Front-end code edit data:
★ ★ ★ ★ ★
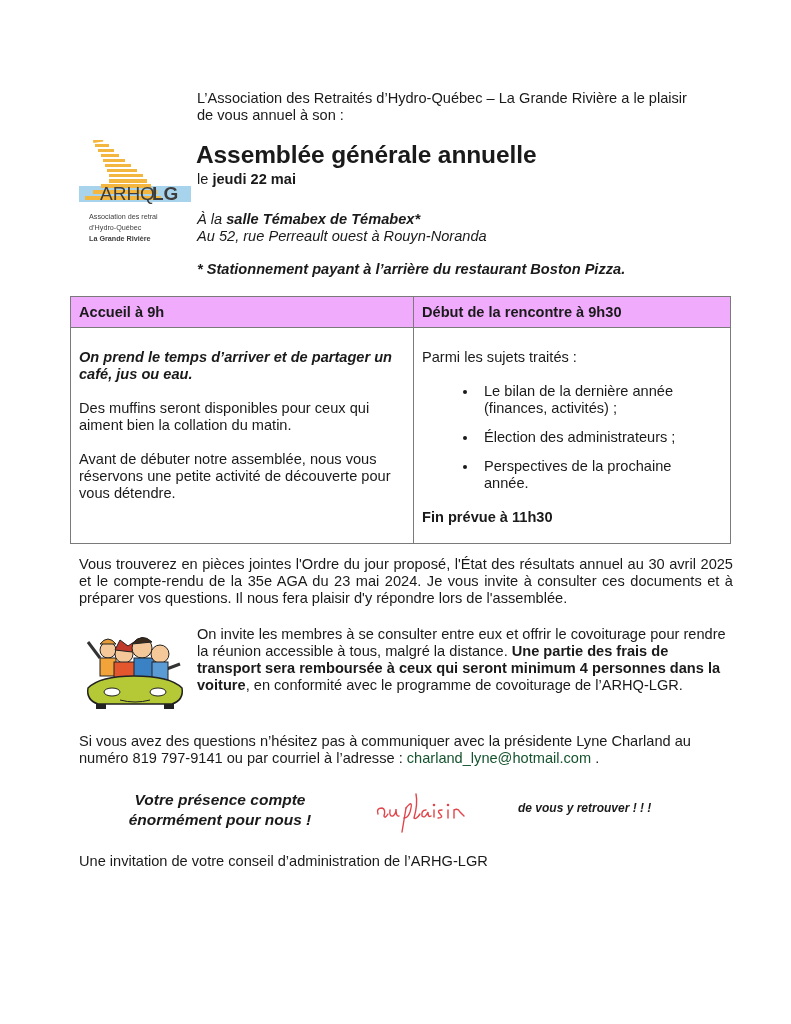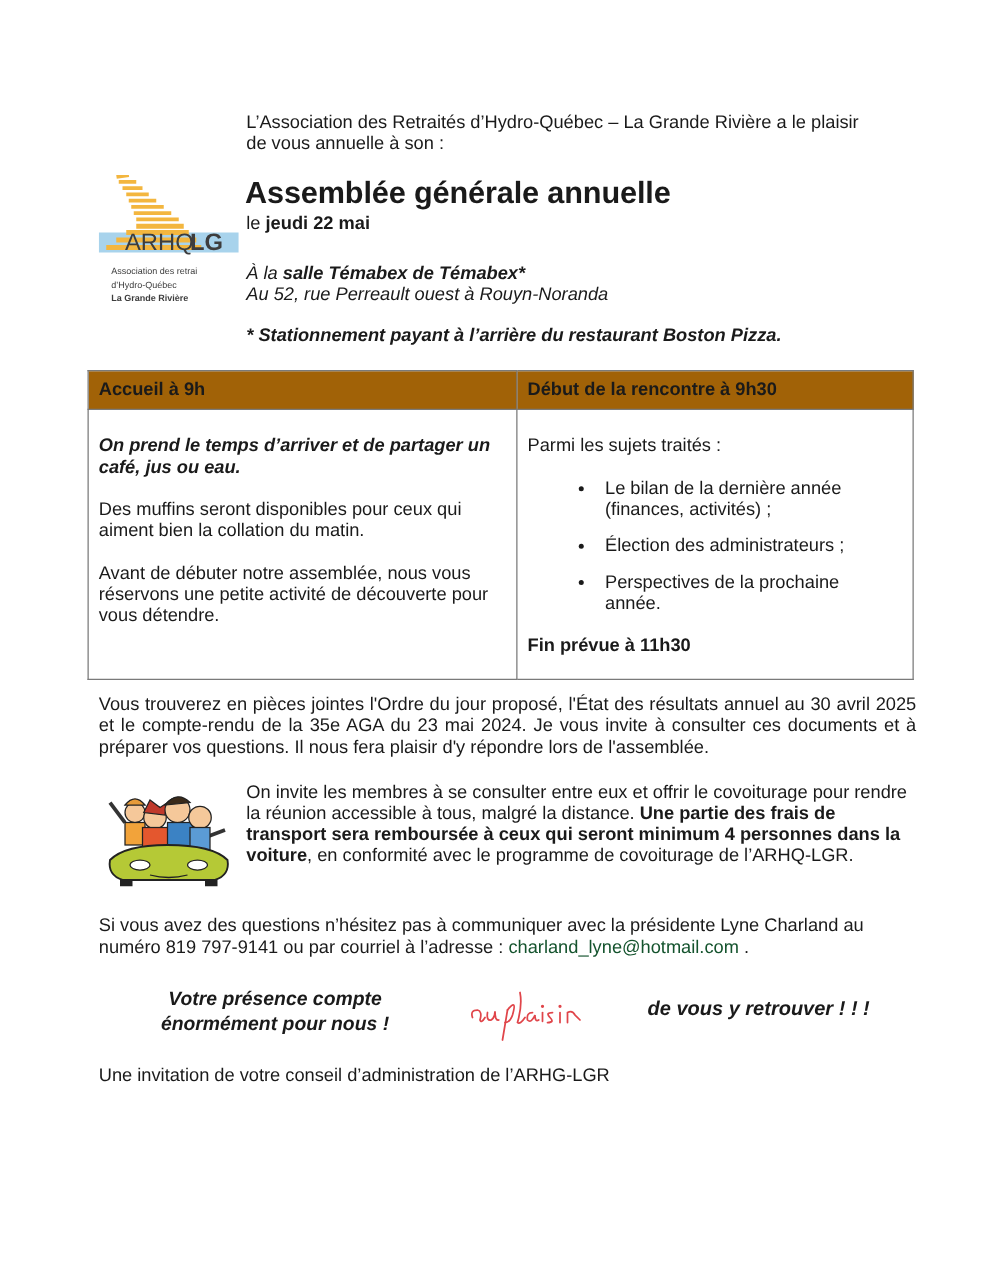--- a/index.html
+++ b/index.html
@@ -19,45 +19,45 @@
 
   table.agenda {
     position: absolute; left: 70px; top: 296px; width: 660px;
     border-collapse: collapse; table-layout: fixed;
   }
   table.agenda td, table.agenda th {
     border: 1px solid #7a7a7a; vertical-align: top; text-align: left;
     padding: 0 8px;
   }
   table.agenda th {
-    background: #a16207; font-weight: bold; height: 30px; vertical-align: middle;
+    background: #f0abfc; font-weight: bold; height: 30px; vertical-align: middle;
   }
   table.agenda td { height: 194px; padding-top: 21px; }
   .cell-p { margin: 0 0 17px 0; }
   .italic-bold { font-style: italic; font-weight: bold; }
   ul.topics { margin: 17px 0 17px 0; padding-left: 44px; }
   ul.topics li { margin: 12px; padding-left: 6px; }
 
   .para { left: 79px; width: 654px; text-align: justify; }
   .p-docs { top: 556px; }
   .carpool-img { left: 80px; top: 630px; width: 110px; height: 80px; }
   .p-carpool { left: 197px; top: 626px; width: 530px; }
   .p-contact { top: 733px; width: 660px; text-align: left; }
   .link { color: #14532d; }
   .slogan-left { left: 110px; top: 790px; width: 220px; text-align: center; font-style: italic; font-weight: bold; font-size: 15.5px; line-height: 20px; }
   .signature { left: 372px; top: 788px; width: 100px; height: 48px; }
-  .slogan-right { left: 518px; top: 798px; font-style: italic; font-weight: bold; font-size: 16px; line-height: 20px; }
+  .slogan-right { left: 518px; top: 798px; font-style: italic; font-weight: bold; font-size: 12px; line-height: 20px; }
   .footer { left: 79px; top: 853px; }
 </style>
 </head>
 <body>
 
 <div class="abs intro">
   <div>L’Association des Retraités d’Hydro-Québec – La Grande Rivière a le plaisir</div>
-  <div>de vous annuelle à son :</div>
+  <div>de vous annuel à son :</div>
 </div>
 
 <div class="abs logo">
   <svg width="112" height="110" viewBox="0 0 112 110">
     <rect x="0" y="46" width="112" height="16" fill="#a8d3ec"></rect>
     <g fill="#f3b63f">
       <rect x="14" y="0" width="10" height="3" transform="rotate(-8 14 0)"></rect>
       <rect x="16" y="4" width="14" height="3"></rect>
       <rect x="19" y="9" width="16" height="3"></rect>
       <rect x="22" y="14" width="18" height="3"></rect>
★ ★ ★ ★ ★
Retype the records above exactly, leaving every picture out of your copy.

TASK RESPONSE
--- a/index.html
+++ b/index.html
@@ -19,45 +19,45 @@
 
   table.agenda {
     position: absolute; left: 70px; top: 296px; width: 660px;
     border-collapse: collapse; table-layout: fixed;
   }
   table.agenda td, table.agenda th {
     border: 1px solid #7a7a7a; vertical-align: top; text-align: left;
     padding: 0 8px;
   }
   table.agenda th {
-    background: #a16207; font-weight: bold; height: 30px; vertical-align: middle;
+    background: #f0abfc; font-weight: bold; height: 30px; vertical-align: middle;
   }
   table.agenda td { height: 194px; padding-top: 21px; }
   .cell-p { margin: 0 0 17px 0; }
   .italic-bold { font-style: italic; font-weight: bold; }
   ul.topics { margin: 17px 0 17px 0; padding-left: 44px; }
   ul.topics li { margin: 12px; padding-left: 6px; }
 
   .para { left: 79px; width: 654px; text-align: justify; }
   .p-docs { top: 556px; }
   .carpool-img { left: 80px; top: 630px; width: 110px; height: 80px; }
   .p-carpool { left: 197px; top: 626px; width: 530px; }
   .p-contact { top: 733px; width: 660px; text-align: left; }
   .link { color: #14532d; }
   .slogan-left { left: 110px; top: 790px; width: 220px; text-align: center; font-style: italic; font-weight: bold; font-size: 15.5px; line-height: 20px; }
   .signature { left: 372px; top: 788px; width: 100px; height: 48px; }
-  .slogan-right { left: 518px; top: 798px; font-style: italic; font-weight: bold; font-size: 16px; line-height: 20px; }
+  .slogan-right { left: 518px; top: 798px; font-style: italic; font-weight: bold; font-size: 12px; line-height: 20px; }
   .footer { left: 79px; top: 853px; }
 </style>
 </head>
 <body>
 
 <div class="abs intro">
   <div>L’Association des Retraités d’Hydro-Québec – La Grande Rivière a le plaisir</div>
-  <div>de vous annuelle à son :</div>
+  <div>de vous annuel à son :</div>
 </div>
 
 <div class="abs logo">
   <svg width="112" height="110" viewBox="0 0 112 110">
     <rect x="0" y="46" width="112" height="16" fill="#a8d3ec"></rect>
     <g fill="#f3b63f">
       <rect x="14" y="0" width="10" height="3" transform="rotate(-8 14 0)"></rect>
       <rect x="16" y="4" width="14" height="3"></rect>
       <rect x="19" y="9" width="16" height="3"></rect>
       <rect x="22" y="14" width="18" height="3"></rect>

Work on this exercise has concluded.